Global communication analysis and optimization

  • Authors:
  • Soumen Chakrabarti;Manish Gupta;Jong-Deok Choi

  • Affiliations:
  • Computer Science Division, U. C. Berkeley, CA;IBM T.J. Watson Research Center, Yorktown Heights, P.O. Box, 704, NY;IBM T.J. Watson Research Center, Yorktown Heights, P.O. Box, 704, NY

  • Venue:
  • PLDI '96 Proceedings of the ACM SIGPLAN 1996 conference on Programming language design and implementation
  • Year:
  • 1996

Quantified Score

Hi-index 0.00

Visualization

Abstract

Reducing communication cost is crucial to achieving good performance on scalable parallel machines. This paper presents a new compiler algorithm for global analysis and optimization of communication in data-parallel programs. Our algorithm is distinct from existing approaches in that rather than handling loop-nests and array references one by one, it considers all communication in a procedure and their interactions under different placements before making a final decision on the placement of any communication. It exploits the flexibility resulting from this advanced analysis to eliminate redundancy, reduce the number of messages, and reduce contention for cache and communication buffers, all in a unified framework. In contrast, single loop-nest analysis often retains redundant communication, and more aggressive dataflow analysis on array sections can generate too many messages or cache and buffer contention.
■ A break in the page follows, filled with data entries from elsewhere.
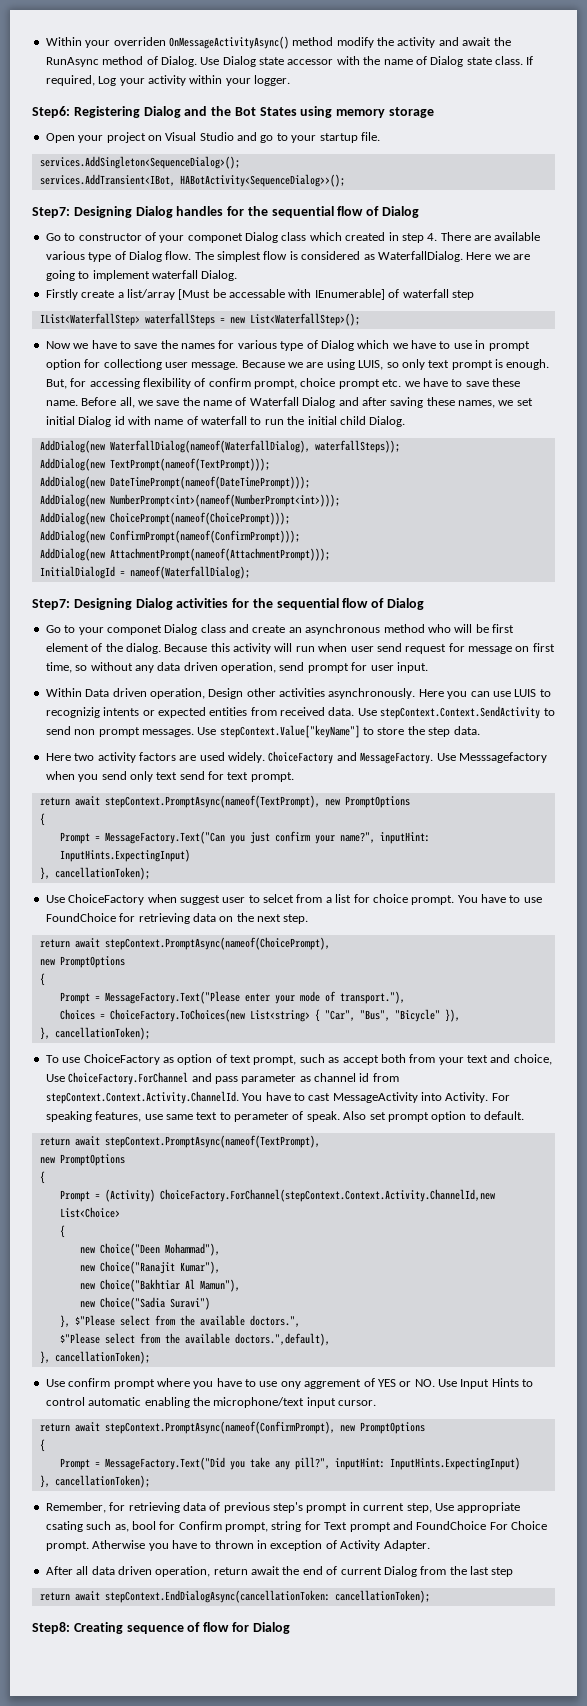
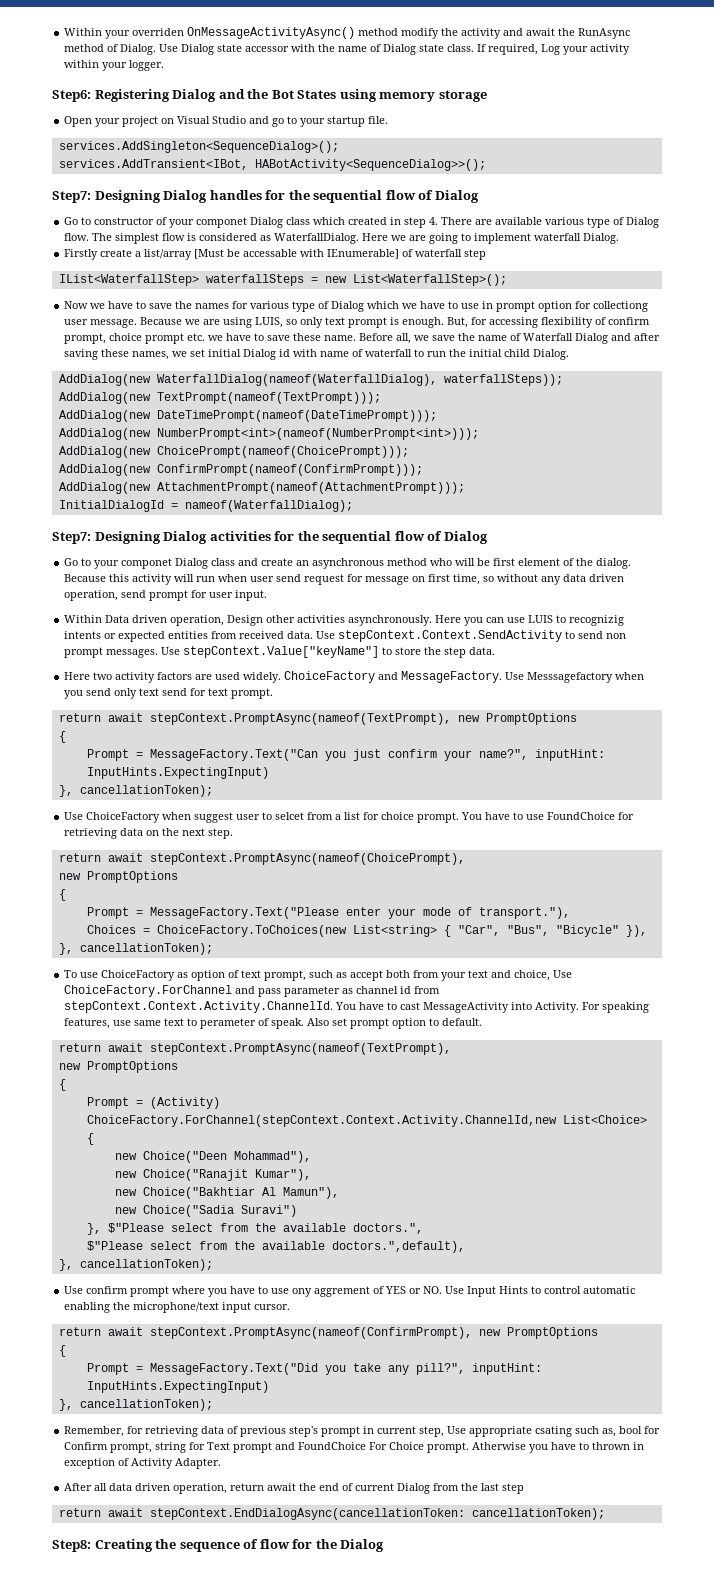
(123, 1628) none -> [155,1539,177,1549] the
(249, 1627) none -> [315,1539,337,1549] the

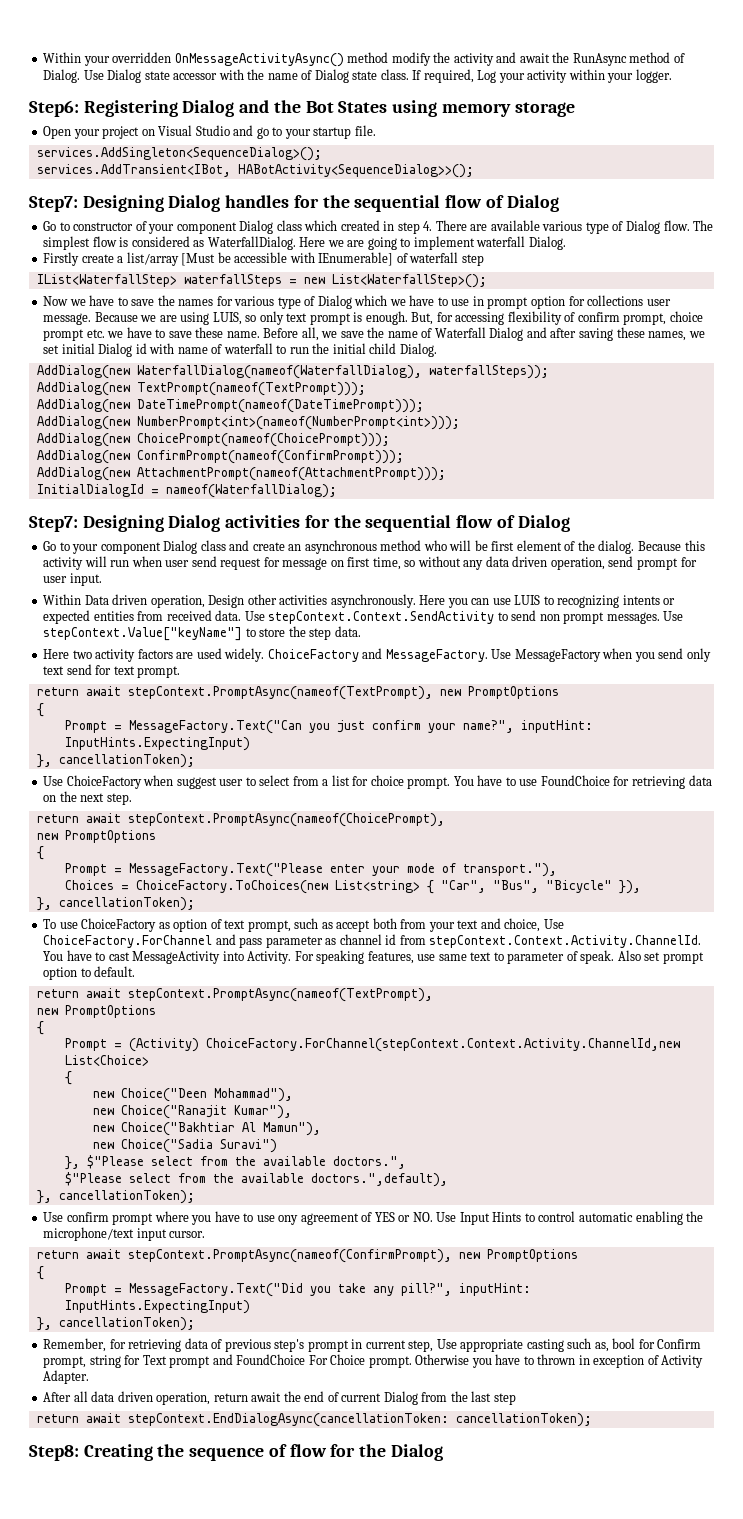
[132,28,185,36] overriden -> [112,52,172,63] overridden
[196,217,248,228] componet -> [176,222,237,234] component
[243,249,298,257] accessable -> [234,252,288,263] accessible
[593,301,649,312] collectiong -> [587,295,644,306] collections
[121,558,173,569] componet -> [100,542,161,554] component
[569,615,625,626] recognizig -> [557,595,620,608] recognizing
[527,672,614,683] Messsagefactory -> [514,649,601,662] MessageFactory
[275,812,305,820] selcet -> [259,775,291,786] select
[200,1018,257,1029] perameter -> [507,952,565,964] parameter
[314,1286,371,1297] aggrement -> [300,1213,359,1225] agreement
[535,1426,573,1437] csating -> [526,1339,564,1352] casting
[472,1442,527,1450] Atherwise -> [415,1354,470,1365] Otherwise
The algorithm has been implemented in the IBM pHPF compiler for High Performance Fortran. During compilation, the number of messages per processor goes down by as much as a factor of nine for some HPF programs. We present performance results for the IBM SP2 and a network of Sparc workstations (NOW) connected by a Myrinet switch. In many cases, the communication cost is reduced by a factor of two.